Deep Learning for Handwritten Digit Recognition: A PyTorch Approach

12 min readJan 30, 2024

Handwritten digit recognition stands as a crucial task within computer vision, finding utility across various domains such as optical character recognition (OCR) and automated form processing. In this piece, we delve into constructing and training deep learning models for recognizing handwritten digits, employing the well-known MNIST dataset. We will cover the development of basic linear and non-linear models alongside a convolutional neural network (CNN) model, all implemented using PyTorch.

Why Pytorch?

PyTorch has emerged as a leading deep learning framework due to its flexibility, ease of use, and dynamic computation graph. Unlike other frameworks that use static computation graphs, PyTorch adopts a dynamic computation graph approach, allowing for more intuitive model building and debugging.

One of the key advantages of PyTorch is its Pythonic syntax, which makes it easy to write and understand code. This makes PyTorch a preferred choice for researchers and practitioners alike, enabling rapid prototyping and experimentation.

PyTorch also provides seamless integration with popular Python libraries such as NumPy, making it easy to work with multidimensional arrays and perform various data manipulations.

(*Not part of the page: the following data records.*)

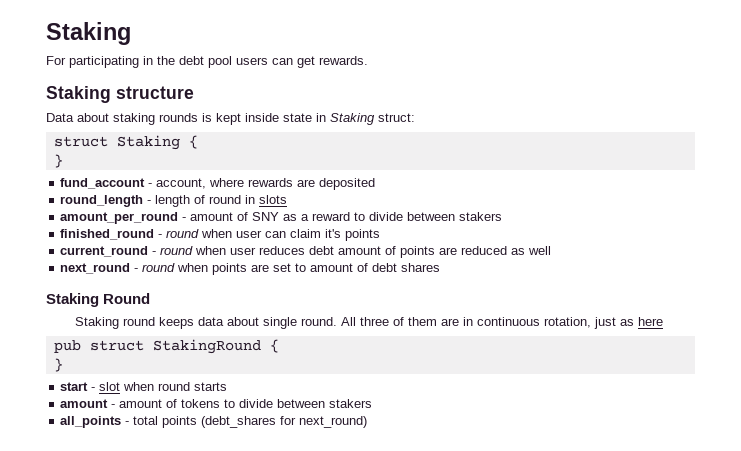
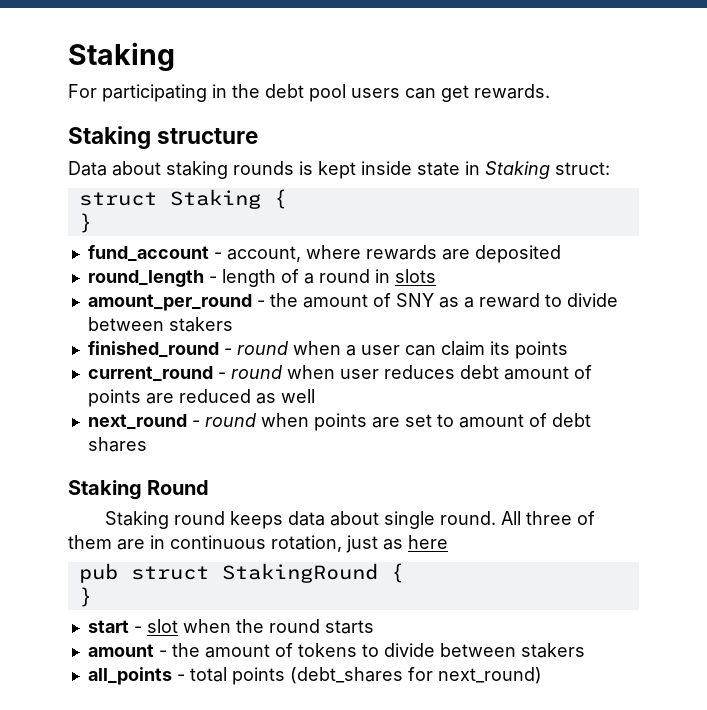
(206, 199) none -> [303,273,314,284] a
(187, 219) none -> [269,293,298,307] the
(233, 233) none -> [345,345,356,356] a
[325,229,342,238] it's -> [489,341,510,355] its
(155, 386) none -> [235,619,264,633] the
(116, 406) none -> [171,643,200,657] the

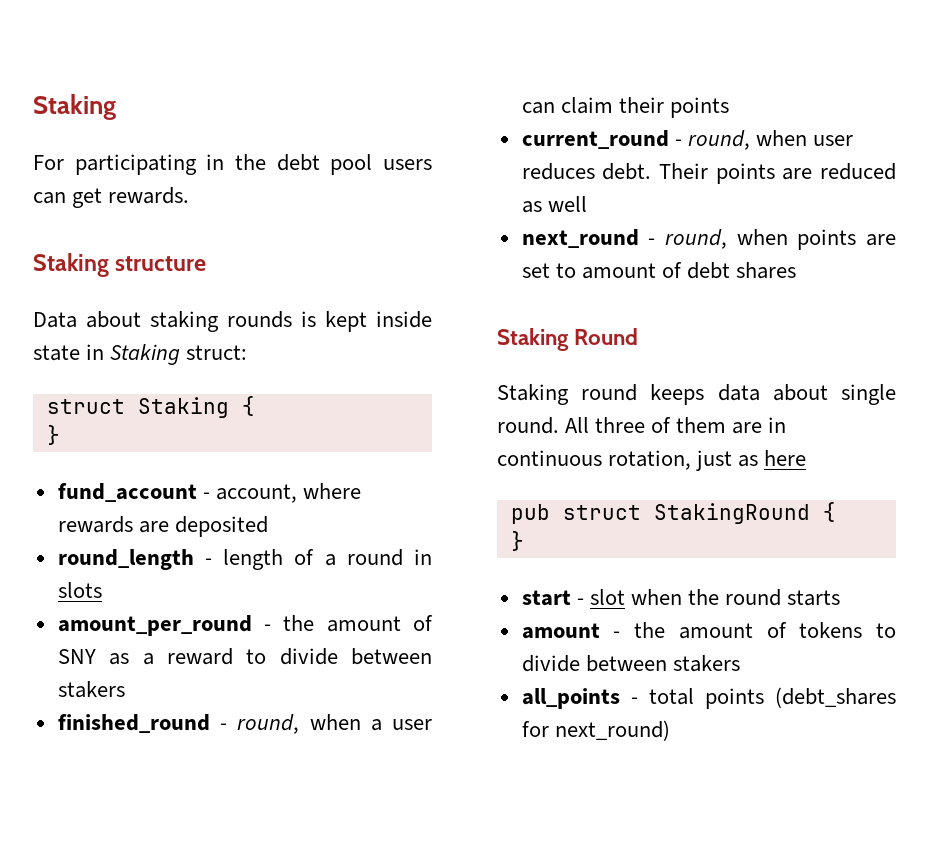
[236,341,288,355] round -> [237,714,300,734] round,
[489,341,510,355] its -> [618,97,664,113] their
[230,365,282,379] round -> [687,130,750,150] round,
[459,365,592,380] debt amount of -> [602,163,709,180] debt. Their
[204,413,256,427] round -> [665,229,728,249] round,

Moreover, PyTorch offers extensive support for GPU acceleration, allowing for efficient training of deep neural networks on powerful hardware. Its automatic differentiation capabilities simplify the process of computing gradients, enabling faster experimentation and model iteration.

Understanding the MNIST Dataset:

The MNIST dataset is a benchmark dataset for image classification tasks, consisting of 28x28 grayscale images of handwritten digits (0–9). With 60,000 training images and 10,000 test images, MNIST provides a standardized dataset for evaluating the performance of machine learning models in handwritten digit recognition tasks.

Preparing the Data for the Training the Model

Before feeding the data to any machine learning model, we have to convert the data into Tensors. In PyTorch, a tensor is a multi-dimensional array used to store and manipulate data efficiently. Tensors are similar to NumPy arrays but come with additional features optimized for deep learning tasks, such as GPU acceleration and automatic differentiation. Let’s import the MNIST dataset using torchvision’s datasets library.

import torch
from torch import nn
import torchvision
from torchvision import datasets
from torchvision import transforms
from torch.utils.data import DataLoader
import matplotlib.pyplot as plt
import numpy as np
import pandas as pd

Don’t worry there are bunch of other imports which we didn’t talked about will see them later during their actual implementation. For now, it’s imperative that we use the torchvision which is a computer vision library from pytorch. We’ve also imported ‘transforms’ from torchvision, a powerful module that allows us to perform various transformations on our data, such as converting images into tensors, resizing, cropping, normalizing, and even augmenting the data with techniques like rotation and flipping. These transformations are crucial for preparing our raw data, including converting images into grayscale and other formats suitable for training our models. As MNIST dataset is already in a grayscale form, we have only applied ToTensor(), this will effectively convert raw PIL images into Tensors.

transform = transforms.Compose([transforms.ToTensor()])
train_data = datasets.MNIST(root="data", train= True, transform= transform, target_transform= None, download= True)
test_data = datasets.MNIST(root="data", train= False, transform= transform, target_transform= None, download= True)

When visualizing the shape of the image we can see that it is in the form of [channels, height, width]. Which is by default done by Pytorch in contrast PIL images are in the form [width,height, channels].

image, label = train_data[0]
image.shape

We can also use the classes attribute to get the types of classes present in the MNIST dataset.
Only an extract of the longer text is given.